Quando i duchi di Windsor gli fecero visita, nel 1937, lui li accolse vestito di un chimono blu, pantofole guarnite di pietre preziose, una cintura con un pugnale d’oro e anelli su tutte le dita delle mani.
Non fu l’unica stravaganza a dire il vero.
Dopo pranzò li invitò a giocare col suo meraviglioso trenino, quello che aveva nell’attico, in una sala lunga venticinque metri.
Non fu tanto il trenino a colpirli, ma l’aereo che sganciava bombe di legno sullo stesso trenino, che lui manovrava comodamente seduto in poltrona.
Era stato nel 1922 che aveva incontrato l'uomo esile.

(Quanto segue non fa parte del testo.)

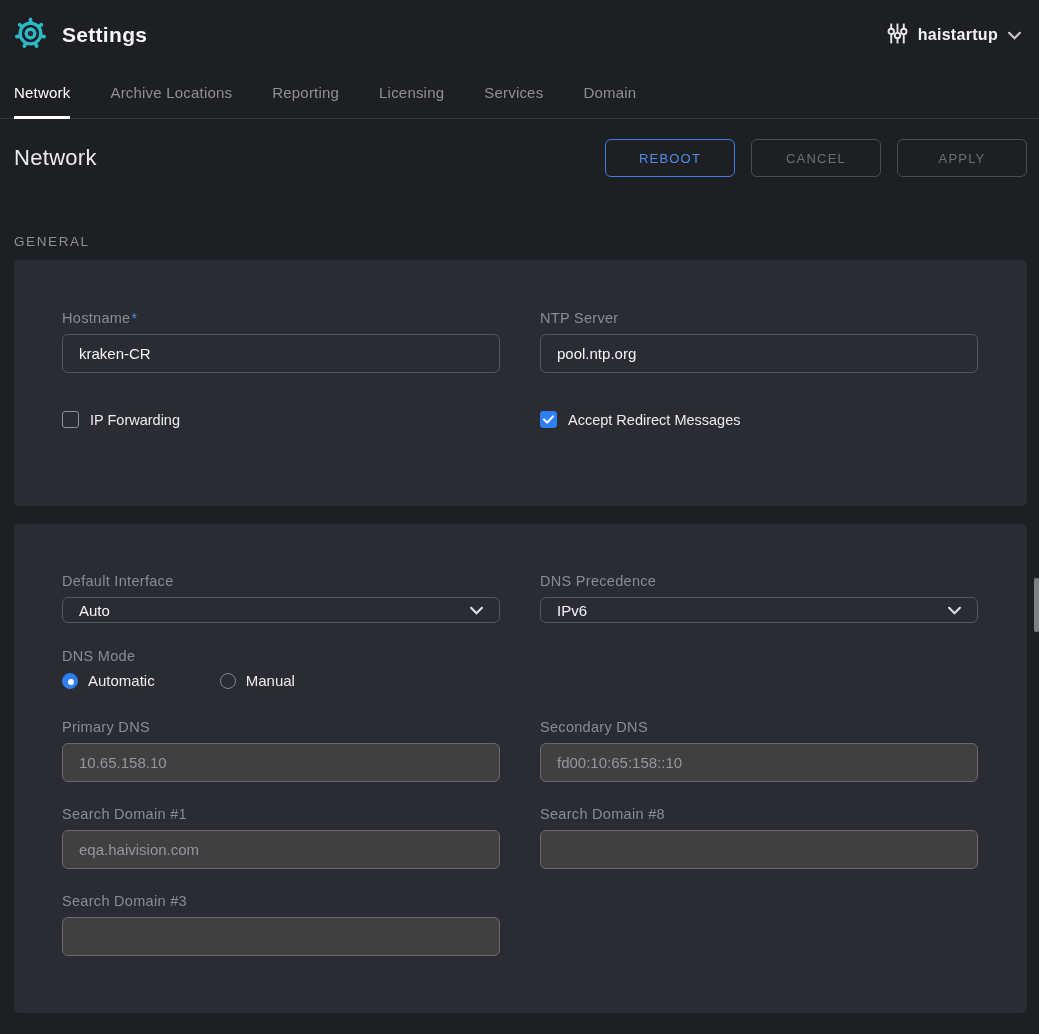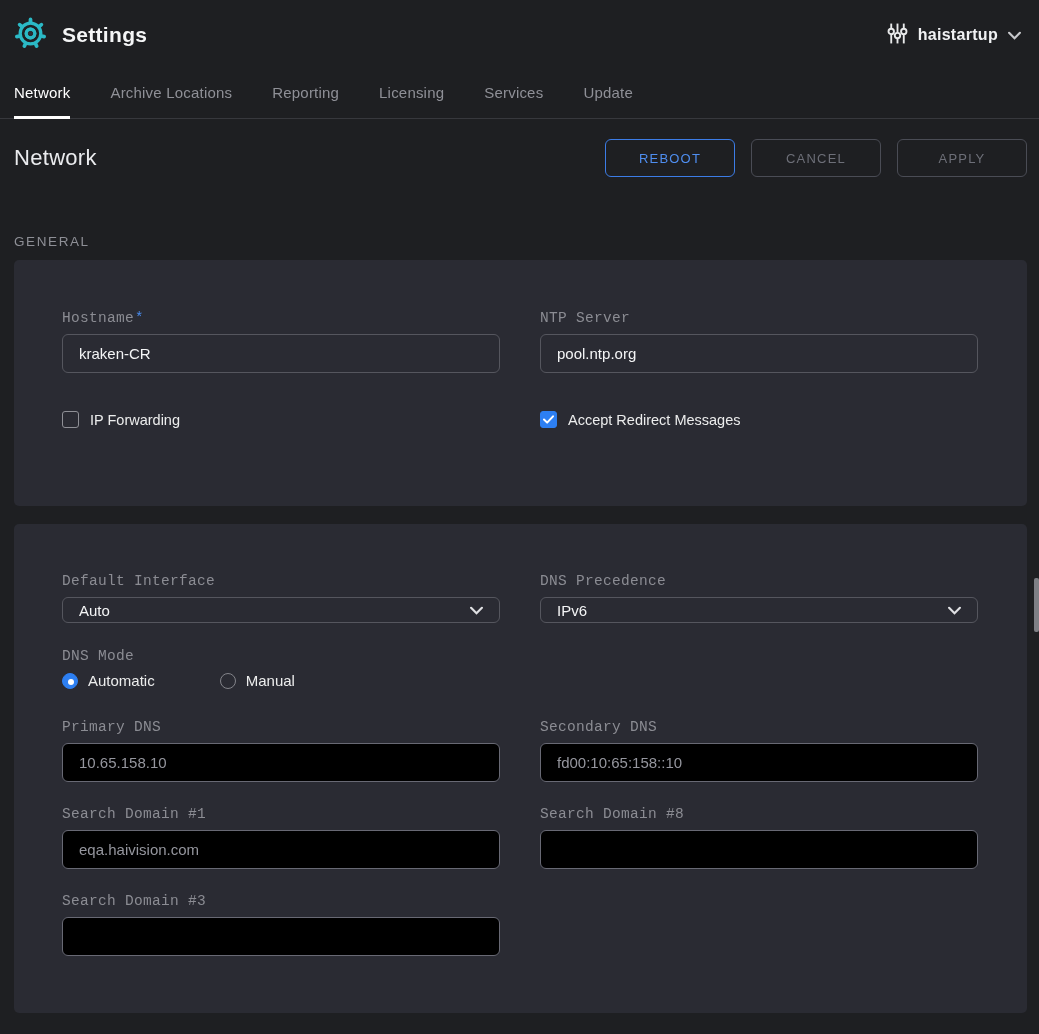"Update" div.tab { text: Update -> Domain }
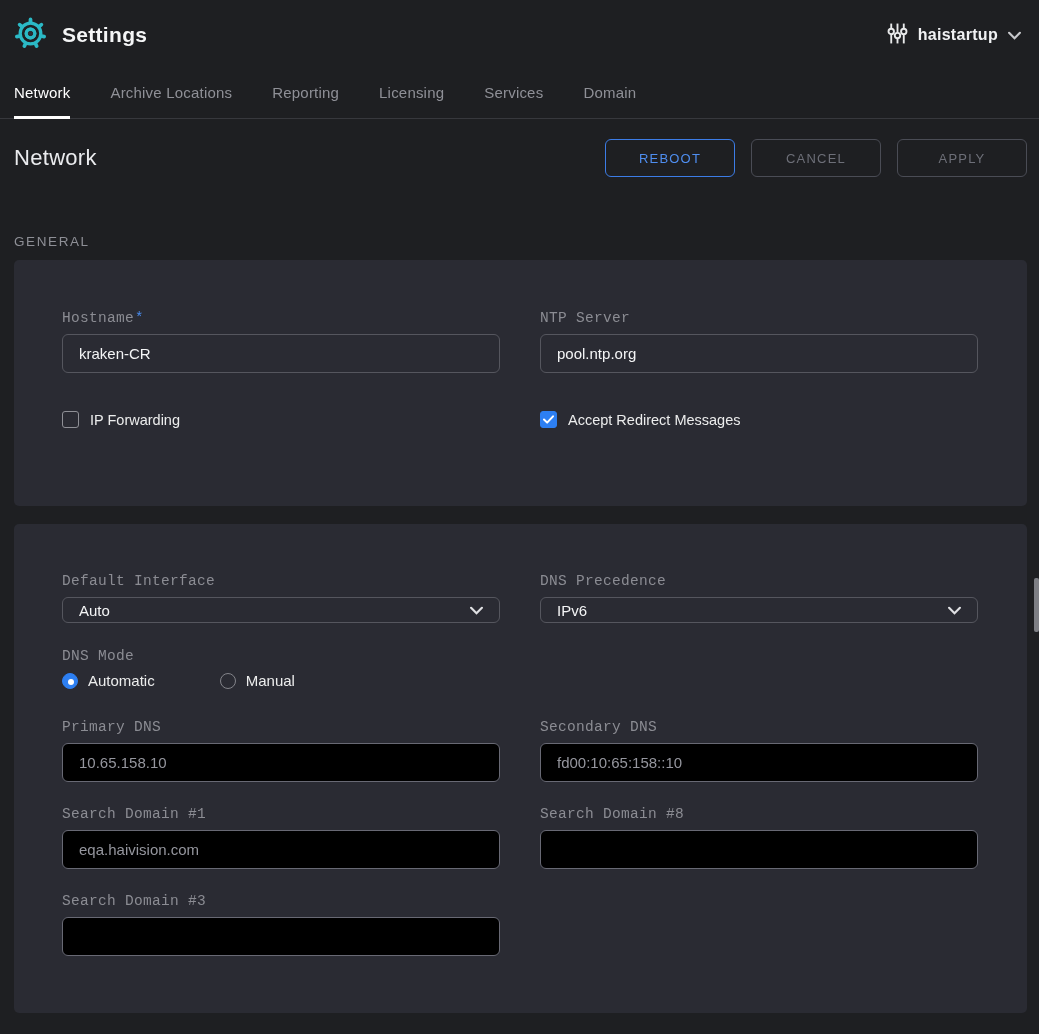"Hostname*" .field-label { font-family: Liberation Mono, monospace -> none }
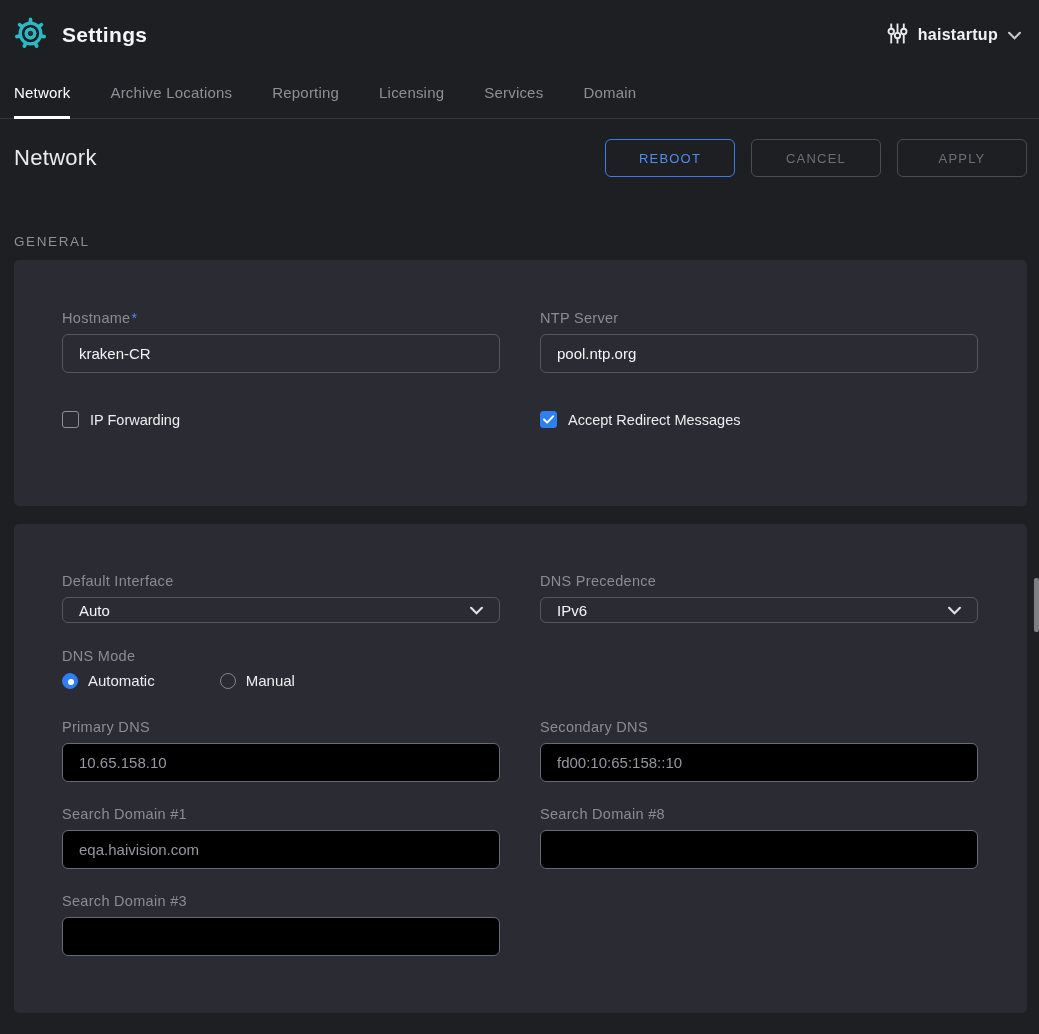"10.65.158.10" .text-input.disabled { background: #000000 -> #404040 }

Gli aveva offerto i propri servigi, e a quell’uomo non era parso vero di avere a fianco uno decorato con la medaglia “Pour le Mérite”, assegnata a chi aveva abbattuto almeno venticinque aerei nemici nella prima guerra mondiale
Dopo la guerra quella serie di eventi.
La Germania in ginocchio, la fuga del Kaiser, la Repubblica di Weimar e il trattato di pace di Versailles.
E poi a Monaco quell'incontro con quell'uomo esile vestito con un impermeabile sporco.
Di nome fa Adolf Hitler.
Diventa capo delle SA e nel 1923 il fallito Putsch di Monaco. Ferito, la fuga in Austria e poi di nuovo in Svezia, con un mandato di cattura alle spalle. Intossicato dalla morfina è diventato violento.
La diagnosi della clinica psichiatrica dove viene ricoverato è spietata.
“Paziente isterico e brutale. Carattere debole, con istinti suicidi. Egocentrico e antisemita”.
L’uso di droga lo ha trasformato nel fisico.
Pallido e grasso.
Mastica decine, che poi diventeranno centinaia, di pastiglie di paracodeina, un derivato della morfina, più blando.
E' poi in Italia, dove cerca di incontrare Mussolini, tra Roma, Venezia, Siena e Firenze.
Con la moglie Carin, che ha sposato dopo averla convinta a divorziare dal marito, il barone Nils von Kantzow.
IL ritorno in Germania nel 1927.
Grazie ad un'amnistia.
Lui e la moglie Carin non hanno un soldo.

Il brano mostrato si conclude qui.